WHAT IS NEEDED:
Nothing but the records, transcribed verbatim and stripped of images, should appear in the answer.

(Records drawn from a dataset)

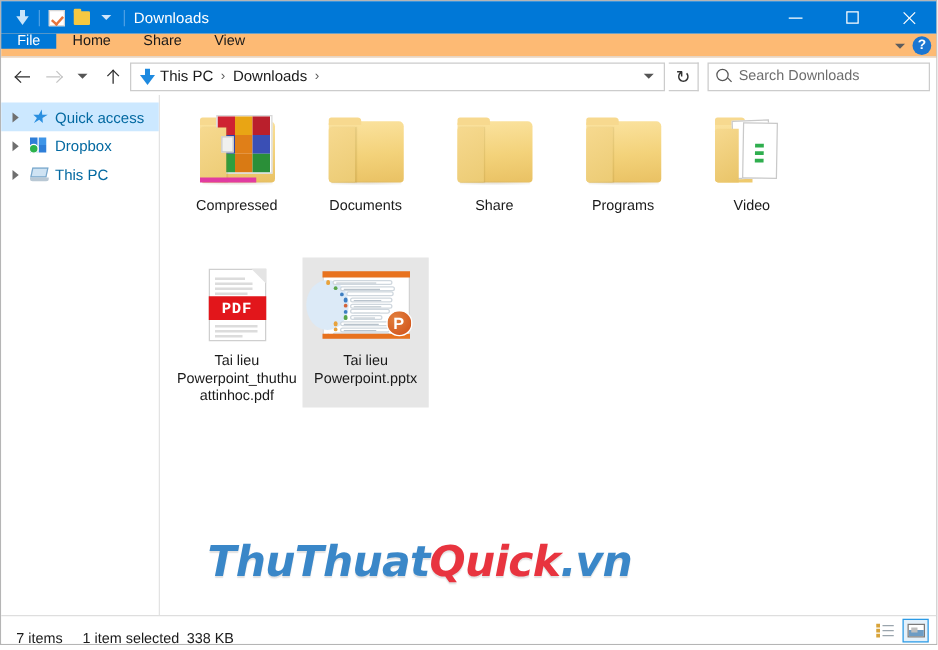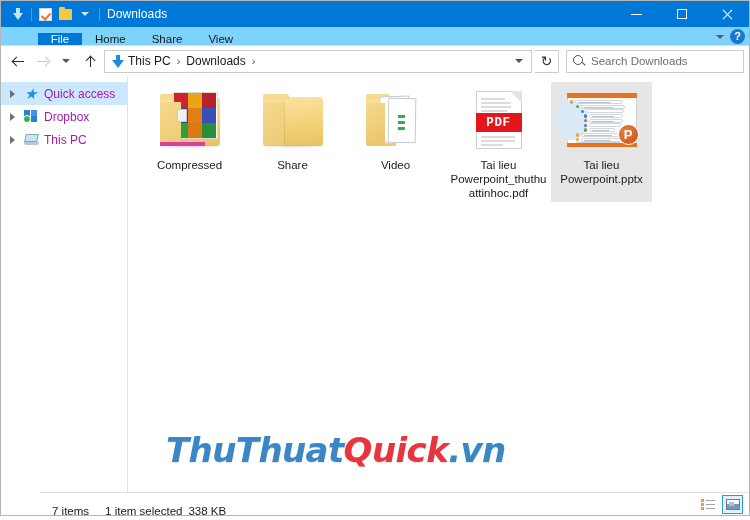--- a/index.html
+++ b/index.html
@@ -90,11 +90,10 @@
   
   .ribbon {
     height: 19px; flex: 0 0 19px;
-    background: #7dd3fc;
-    display: flex; align-items: flex-end;
+    background: #fdba74;
+    display: flex; align-items: flex-start;
     border-bottom: 1px solid #dfdfdf;
     position: relative;
-    padding-left: 37px;
   }
   .tab {
     display: flex; align-items: center; justify-content: center;

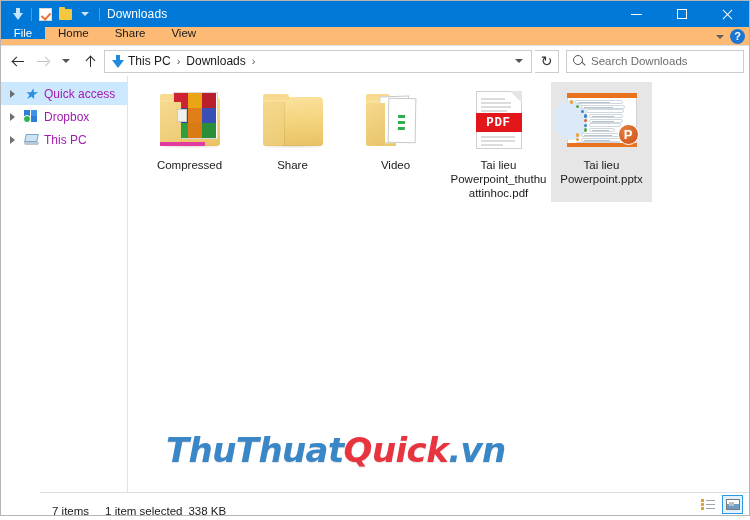--- a/index.html
+++ b/index.html
@@ -249,7 +249,7 @@
     display: block;
   }
   .nav-ico { width: 17px; flex: 0 0 17px; height: 16px; position: relative; }
-  .nav-label { font-size: 12px; color: #a21caf; }
+  .nav-label { font-size: 12px; color: #0369a1; }
 
   
   .ico-star {

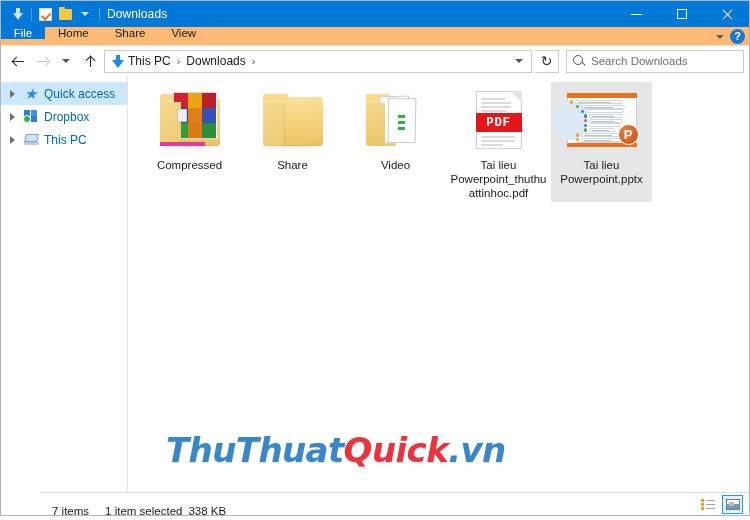--- a/index.html
+++ b/index.html
@@ -696,6 +696,17 @@
           <div class="tile-label">Compressed</div>
         </div>
 
+        <div class="tile">
+          <div class="tile-ico">
+            <div class="folder">
+              <div class="f-back"></div>
+                <div class="f-tab"></div>
+              <div class="f-front"></div>
+                <div class="f-shadow"></div>
+            </div>
+          </div>
+          <div class="tile-label">Documents</div>
+        </div>
 
         <div class="tile">
           <div class="tile-ico">

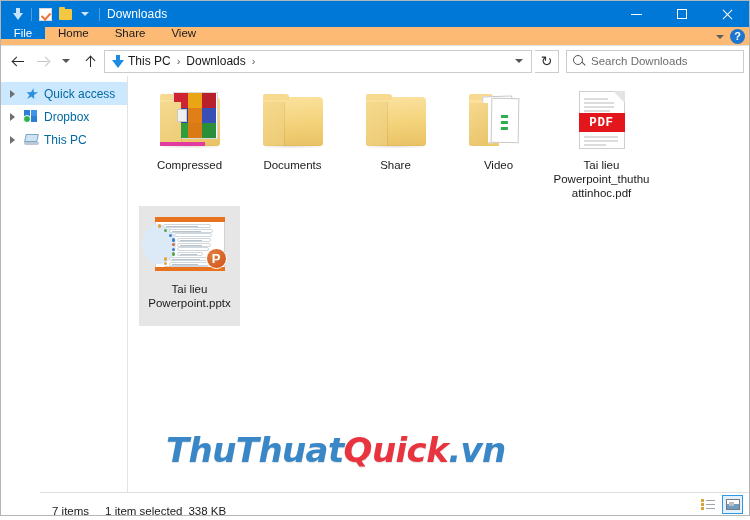--- a/index.html
+++ b/index.html
@@ -720,6 +720,17 @@
           <div class="tile-label">Share</div>
         </div>
 
+        <div class="tile">
+          <div class="tile-ico">
+            <div class="folder">
+              <div class="f-back"></div>
+                <div class="f-tab"></div>
+              <div class="f-front"></div>
+                <div class="f-shadow"></div>
+            </div>
+          </div>
+          <div class="tile-label">Programs</div>
+        </div>
 
         <div class="tile">
           <div class="tile-ico">

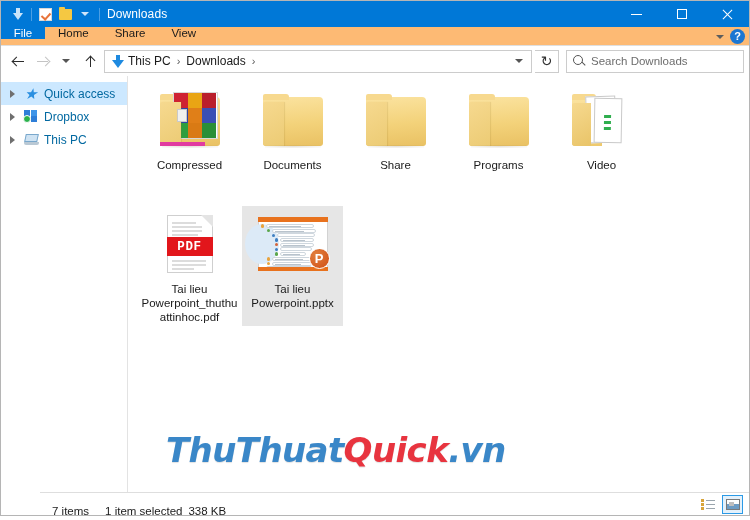--- a/index.html
+++ b/index.html
@@ -498,7 +498,7 @@
     border-top: 1px solid #dedede;
     background: #ffffff;
     display: flex; align-items: center;
-    padding: 13px 4px 0 12px; position: relative; margin-left: 39px;
+    padding: 13px 4px 0 12px; position: relative;
   }
   .st-text { font-size: 11.5px; color: #1a1a1a; }
   .st-gap { width: 16px; }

SOLUTION TO THIS TASK:
--- a/index.html
+++ b/index.html
@@ -90,11 +90,10 @@
   
   .ribbon {
     height: 19px; flex: 0 0 19px;
-    background: #7dd3fc;
-    display: flex; align-items: flex-end;
+    background: #fdba74;
+    display: flex; align-items: flex-start;
     border-bottom: 1px solid #dfdfdf;
     position: relative;
-    padding-left: 37px;
   }
   .tab {
     display: flex; align-items: center; justify-content: center;

--- a/index.html
+++ b/index.html
@@ -249,7 +249,7 @@
     display: block;
   }
   .nav-ico { width: 17px; flex: 0 0 17px; height: 16px; position: relative; }
-  .nav-label { font-size: 12px; color: #a21caf; }
+  .nav-label { font-size: 12px; color: #0369a1; }
 
   
   .ico-star {

--- a/index.html
+++ b/index.html
@@ -696,6 +696,17 @@
           <div class="tile-label">Compressed</div>
         </div>
 
+        <div class="tile">
+          <div class="tile-ico">
+            <div class="folder">
+              <div class="f-back"></div>
+                <div class="f-tab"></div>
+              <div class="f-front"></div>
+                <div class="f-shadow"></div>
+            </div>
+          </div>
+          <div class="tile-label">Documents</div>
+        </div>
 
         <div class="tile">
           <div class="tile-ico">

--- a/index.html
+++ b/index.html
@@ -720,6 +720,17 @@
           <div class="tile-label">Share</div>
         </div>
 
+        <div class="tile">
+          <div class="tile-ico">
+            <div class="folder">
+              <div class="f-back"></div>
+                <div class="f-tab"></div>
+              <div class="f-front"></div>
+                <div class="f-shadow"></div>
+            </div>
+          </div>
+          <div class="tile-label">Programs</div>
+        </div>
 
         <div class="tile">
           <div class="tile-ico">

--- a/index.html
+++ b/index.html
@@ -498,7 +498,7 @@
     border-top: 1px solid #dedede;
     background: #ffffff;
     display: flex; align-items: center;
-    padding: 13px 4px 0 12px; position: relative; margin-left: 39px;
+    padding: 13px 4px 0 12px; position: relative;
   }
   .st-text { font-size: 11.5px; color: #1a1a1a; }
   .st-gap { width: 16px; }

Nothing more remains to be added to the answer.